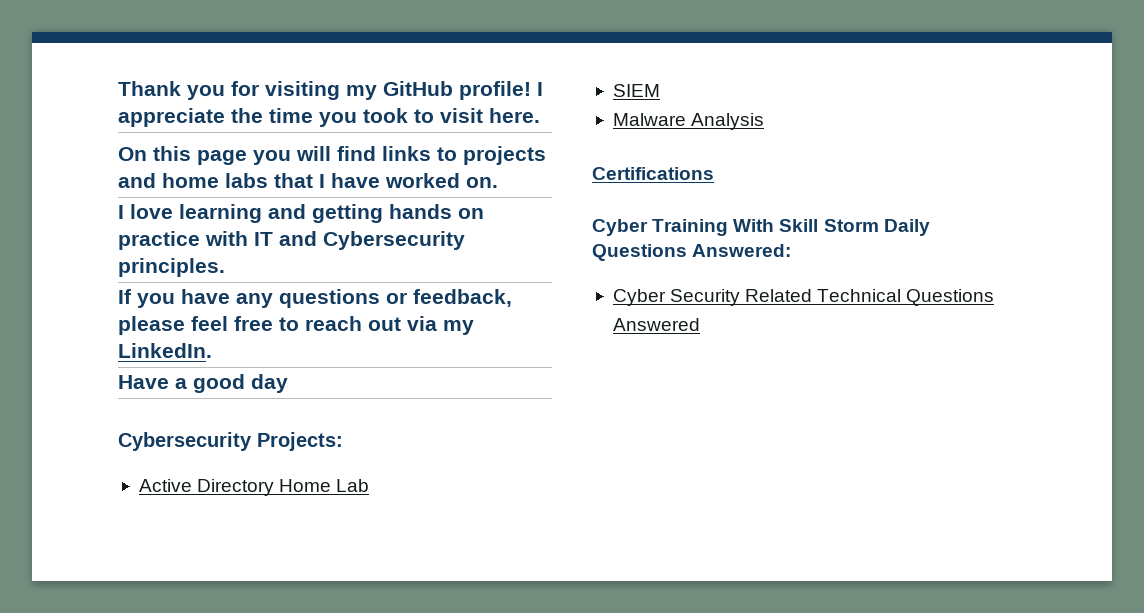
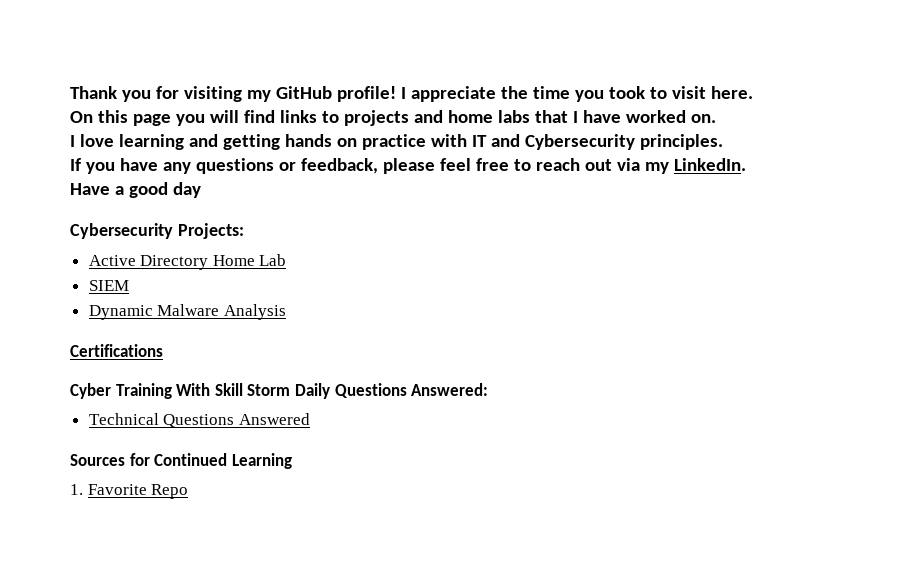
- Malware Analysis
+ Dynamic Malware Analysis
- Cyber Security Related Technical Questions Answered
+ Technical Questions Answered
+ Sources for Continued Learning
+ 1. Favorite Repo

::::::::

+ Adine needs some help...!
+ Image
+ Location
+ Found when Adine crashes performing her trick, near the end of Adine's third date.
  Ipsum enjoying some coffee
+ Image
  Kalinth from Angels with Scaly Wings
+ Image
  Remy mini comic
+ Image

::::::::

## [Your assignment]
Which lines in the listing have the string "Questions"? Pick them out and copy them.

## [Exercise solution]
- Cyber Security Related Technical Questions Answered
+ Technical Questions Answered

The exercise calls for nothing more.